Canny Lass,and Vic and Doreen,it looks gorgeous owa theor,but a bet it's bliddy caad!!

We had a little flurry o' snaa t'otha day and it caased havoc in some places!!....gud job we dinna hae yor winter conditions owa heor...we'd cum ti a standstill in ten minutes!

Cum ti think on't,if we had the 1947 winter again,that wud stop us an aal!,the parapet walls of the Willow Bridge were level wi snaa that winter,but we still got wa milk and grosseries......it teks sum stopping horses and carts!!

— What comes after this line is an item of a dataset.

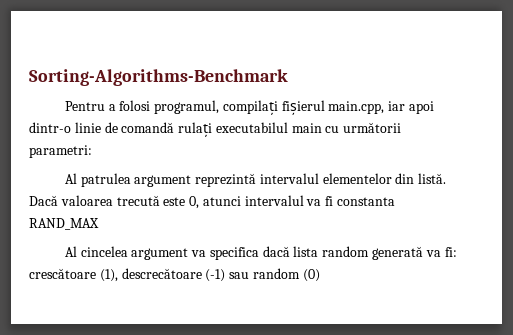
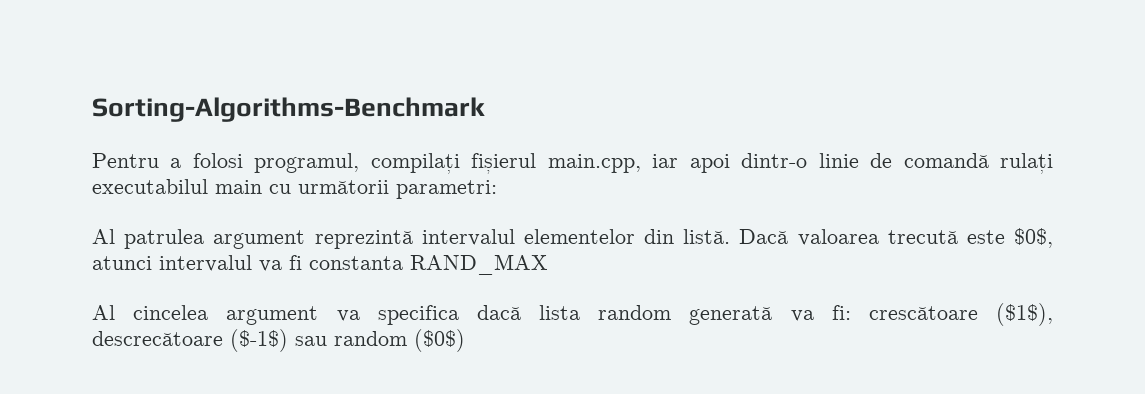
- Dacă valoarea trecută este 0, atunci intervalul va fi constanta RAND_MAX
+ Dacă valoarea trecută este $0$, atunci intervalul va fi constanta RAND_MAX
- Al cincelea argument va specifica dacă lista random generată va fi: crescătoare (1), descrecătoare (-1) sau random (0)
+ Al cincelea argument va specifica dacă lista random generată va fi: crescătoare ($1$), descrecătoare ($-1$) sau random ($0$)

Doon thi pit,a used ti be plowing through swaallies of stinking black waata,nearly level wi thi top of the horses' back,trailing heavy machinery bits and girders etc,across bare rough ground,[nae rails in the maingates],and although it was self-made on management's part,wilful neglect,the fact of the matter was,the horses just battled through it aal,as we lads at Choppington High Pit just had ti dae....nae options!

Where ye are,both of you's,looks like a haven for an amateur photographer!!

Vic,dae yi get brown bears smooching aroond as weel,when it gets really rough?....or wolves?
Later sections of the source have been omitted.